To do
Reproduce every record exactly as it appears, but not the pictures.

Web page revision data:
# # # # #

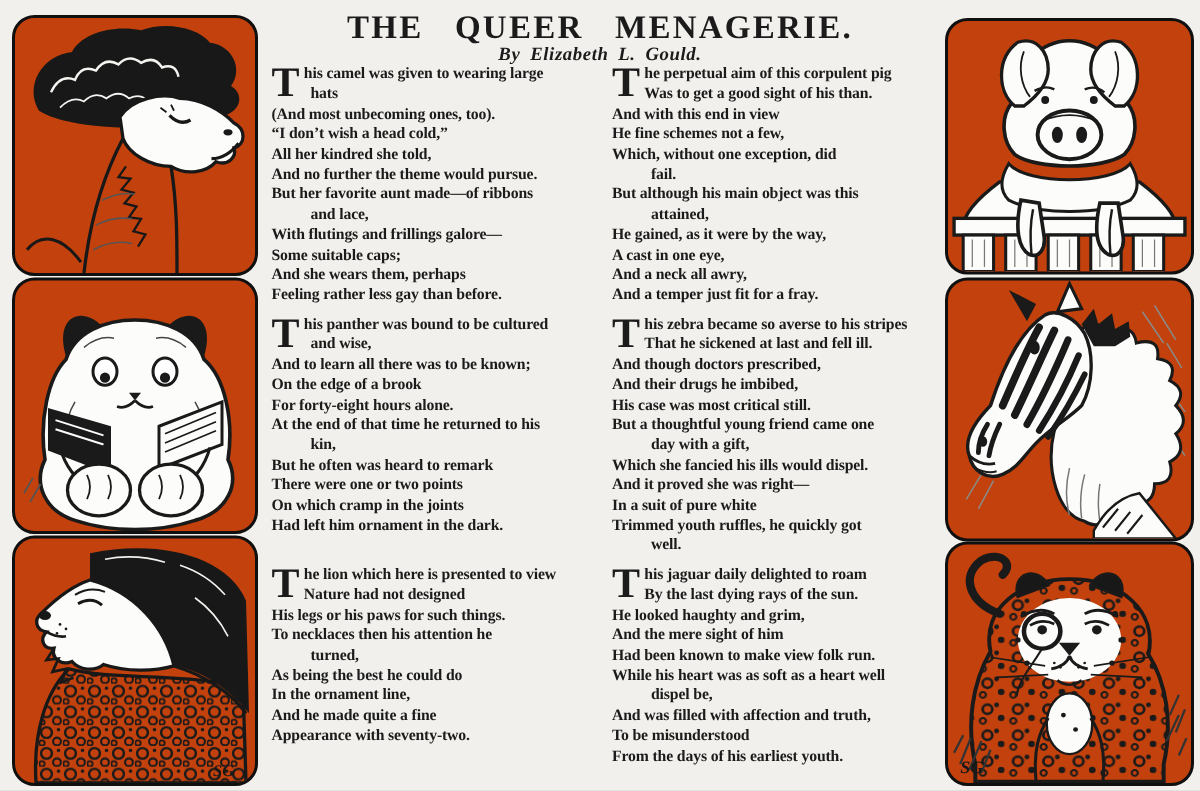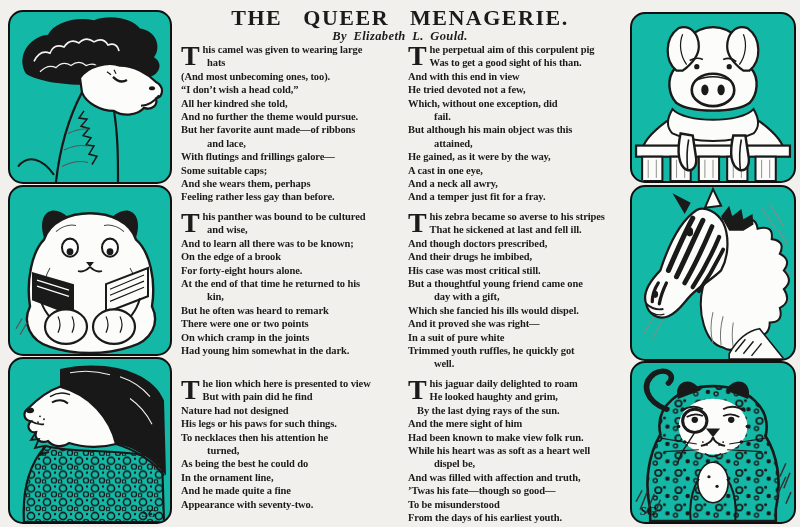--- a/index.html
+++ b/index.html
@@ -2,21 +2,21 @@
 <html><head>
 <meta charset="utf-8">
 <style>
   html,body{margin:0;padding:0;background:#d8d6d2;}
   .page{position:relative;width:800px;height:527px;background:#f1f0ec;overflow:hidden;
         font-family:"Liberation Serif",serif;color:#1b1b1b;}
   .title{position:absolute;top:5px;left:0;width:100%;text-align:center;
          font-size:22px;font-weight:700;letter-spacing:1.5px;word-spacing:14px;}
   .byline{position:absolute;top:29px;left:0;width:100%;text-align:center;
           font-size:12.5px;font-weight:700;font-style:italic;letter-spacing:.4px;word-spacing:3px;}
-  .panel{position:absolute;background:#14b8a6;border:2.5px solid #101010;border-radius:15px;overflow:hidden;}
+  .panel{position:absolute;background:#c2410c;border:2.5px solid #101010;border-radius:15px;overflow:hidden;}
   .panel svg{display:block;width:100%;height:100%;}
   .poem{position:absolute;width:226px;font-size:10.5px;font-weight:700;
         line-height:13.4px;letter-spacing:-0.1px;}
   .poem .cap{float:left;font-size:28px;line-height:23px;font-weight:700;padding:1px 3px 0 0;}
   .pline{white-space:nowrap;}
   .pline.i1{padding-left:9px;}
   .pline.i2{padding-left:26px;}
   .col1{left:181px;}
   .col2{left:408px;}
   .row1{top:43px;}
@@ -227,45 +227,44 @@
         <div class="pline i0">his panther was bound to be cultured</div>
         <div class="pline i2">and wise,</div>
         <div class="pline i0">And to learn all there was to be known;</div>
         <div class="pline i0">On the edge of a brook</div>
         <div class="pline i0">For forty-eight hours alone.</div>
         <div class="pline i0">At the end of that time he returned to his</div>
         <div class="pline i2">kin,</div>
         <div class="pline i0">But he often was heard to remark</div>
         <div class="pline i0">There were one or two points</div>
         <div class="pline i0">On which cramp in the joints</div>
-        <div class="pline i0">Had young him somewhat in the dark.</div>
+        <div class="pline i0">Had left him ornament in the dark.</div>
       </div>
   </div>
   <div class="poem col1 row3">
     <span class="cap">T</span>
       <div class="plines">
         <div class="pline i0">he lion which here is presented to view</div>
-        <div class="pline i0">But with pain did he find</div>
         <div class="pline i0">Nature had not designed</div>
         <div class="pline i0">His legs or his paws for such things.</div>
         <div class="pline i0">To necklaces then his attention he</div>
         <div class="pline i2">turned,</div>
         <div class="pline i0">As being the best he could do</div>
         <div class="pline i0">In the ornament line,</div>
         <div class="pline i0">And he made quite a fine</div>
         <div class="pline i0">Appearance with seventy-two.</div>
       </div>
   </div>
   <div class="poem col2 row1">
     <span class="cap">T</span>
       <div class="plines">
         <div class="pline i0">he perpetual aim of this corpulent pig</div>
         <div class="pline i1">Was to get a good sight of his than.</div>
         <div class="pline i0">And with this end in view</div>
-        <div class="pline i0">He tried devoted not a few,</div>
+        <div class="pline i0">He fine schemes not a few,</div>
         <div class="pline i0">Which, without one exception, did</div>
         <div class="pline i2">fail.</div>
         <div class="pline i0">But although his main object was this</div>
         <div class="pline i2">attained,</div>
         <div class="pline i0">He gained, as it were by the way,</div>
         <div class="pline i0">A cast in one eye,</div>
         <div class="pline i0">And a neck all awry,</div>
         <div class="pline i0">And a temper just fit for a fray.</div>
       </div>
   </div>
@@ -283,26 +282,25 @@
         <div class="pline i0">And it proved she was right—</div>
         <div class="pline i0">In a suit of pure white</div>
         <div class="pline i0">Trimmed youth ruffles, he quickly got</div>
         <div class="pline i2">well.</div>
       </div>
   </div>
   <div class="poem col2 row3">
     <span class="cap">T</span>
       <div class="plines">
         <div class="pline i0">his jaguar daily delighted to roam</div>
+        <div class="pline i1">By the last dying rays of the sun.</div>
         <div class="pline i0">He looked haughty and grim,</div>
-        <div class="pline i1">By the last dying rays of the sun.</div>
         <div class="pline i0">And the mere sight of him</div>
         <div class="pline i0">Had been known to make view folk run.</div>
         <div class="pline i0">While his heart was as soft as a heart well</div>
         <div class="pline i2">dispel be,</div>
         <div class="pline i0">And was filled with affection and truth,</div>
-        <div class="pline i0">’Twas his fate—though so good—</div>
         <div class="pline i0">To be misunderstood</div>
         <div class="pline i0">From the days of his earliest youth.</div>
       </div>
   </div>
 
 </div>
 
 </body></html>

# # # # #

Result of the task
--- a/index.html
+++ b/index.html
@@ -2,21 +2,21 @@
 <html><head>
 <meta charset="utf-8">
 <style>
   html,body{margin:0;padding:0;background:#d8d6d2;}
   .page{position:relative;width:800px;height:527px;background:#f1f0ec;overflow:hidden;
         font-family:"Liberation Serif",serif;color:#1b1b1b;}
   .title{position:absolute;top:5px;left:0;width:100%;text-align:center;
          font-size:22px;font-weight:700;letter-spacing:1.5px;word-spacing:14px;}
   .byline{position:absolute;top:29px;left:0;width:100%;text-align:center;
           font-size:12.5px;font-weight:700;font-style:italic;letter-spacing:.4px;word-spacing:3px;}
-  .panel{position:absolute;background:#14b8a6;border:2.5px solid #101010;border-radius:15px;overflow:hidden;}
+  .panel{position:absolute;background:#c2410c;border:2.5px solid #101010;border-radius:15px;overflow:hidden;}
   .panel svg{display:block;width:100%;height:100%;}
   .poem{position:absolute;width:226px;font-size:10.5px;font-weight:700;
         line-height:13.4px;letter-spacing:-0.1px;}
   .poem .cap{float:left;font-size:28px;line-height:23px;font-weight:700;padding:1px 3px 0 0;}
   .pline{white-space:nowrap;}
   .pline.i1{padding-left:9px;}
   .pline.i2{padding-left:26px;}
   .col1{left:181px;}
   .col2{left:408px;}
   .row1{top:43px;}
@@ -227,45 +227,44 @@
         <div class="pline i0">his panther was bound to be cultured</div>
         <div class="pline i2">and wise,</div>
         <div class="pline i0">And to learn all there was to be known;</div>
         <div class="pline i0">On the edge of a brook</div>
         <div class="pline i0">For forty-eight hours alone.</div>
         <div class="pline i0">At the end of that time he returned to his</div>
         <div class="pline i2">kin,</div>
         <div class="pline i0">But he often was heard to remark</div>
         <div class="pline i0">There were one or two points</div>
         <div class="pline i0">On which cramp in the joints</div>
-        <div class="pline i0">Had young him somewhat in the dark.</div>
+        <div class="pline i0">Had left him ornament in the dark.</div>
       </div>
   </div>
   <div class="poem col1 row3">
     <span class="cap">T</span>
       <div class="plines">
         <div class="pline i0">he lion which here is presented to view</div>
-        <div class="pline i0">But with pain did he find</div>
         <div class="pline i0">Nature had not designed</div>
         <div class="pline i0">His legs or his paws for such things.</div>
         <div class="pline i0">To necklaces then his attention he</div>
         <div class="pline i2">turned,</div>
         <div class="pline i0">As being the best he could do</div>
         <div class="pline i0">In the ornament line,</div>
         <div class="pline i0">And he made quite a fine</div>
         <div class="pline i0">Appearance with seventy-two.</div>
       </div>
   </div>
   <div class="poem col2 row1">
     <span class="cap">T</span>
       <div class="plines">
         <div class="pline i0">he perpetual aim of this corpulent pig</div>
         <div class="pline i1">Was to get a good sight of his than.</div>
         <div class="pline i0">And with this end in view</div>
-        <div class="pline i0">He tried devoted not a few,</div>
+        <div class="pline i0">He fine schemes not a few,</div>
         <div class="pline i0">Which, without one exception, did</div>
         <div class="pline i2">fail.</div>
         <div class="pline i0">But although his main object was this</div>
         <div class="pline i2">attained,</div>
         <div class="pline i0">He gained, as it were by the way,</div>
         <div class="pline i0">A cast in one eye,</div>
         <div class="pline i0">And a neck all awry,</div>
         <div class="pline i0">And a temper just fit for a fray.</div>
       </div>
   </div>
@@ -283,26 +282,25 @@
         <div class="pline i0">And it proved she was right—</div>
         <div class="pline i0">In a suit of pure white</div>
         <div class="pline i0">Trimmed youth ruffles, he quickly got</div>
         <div class="pline i2">well.</div>
       </div>
   </div>
   <div class="poem col2 row3">
     <span class="cap">T</span>
       <div class="plines">
         <div class="pline i0">his jaguar daily delighted to roam</div>
+        <div class="pline i1">By the last dying rays of the sun.</div>
         <div class="pline i0">He looked haughty and grim,</div>
-        <div class="pline i1">By the last dying rays of the sun.</div>
         <div class="pline i0">And the mere sight of him</div>
         <div class="pline i0">Had been known to make view folk run.</div>
         <div class="pline i0">While his heart was as soft as a heart well</div>
         <div class="pline i2">dispel be,</div>
         <div class="pline i0">And was filled with affection and truth,</div>
-        <div class="pline i0">’Twas his fate—though so good—</div>
         <div class="pline i0">To be misunderstood</div>
         <div class="pline i0">From the days of his earliest youth.</div>
       </div>
   </div>
 
 </div>
 
 </body></html>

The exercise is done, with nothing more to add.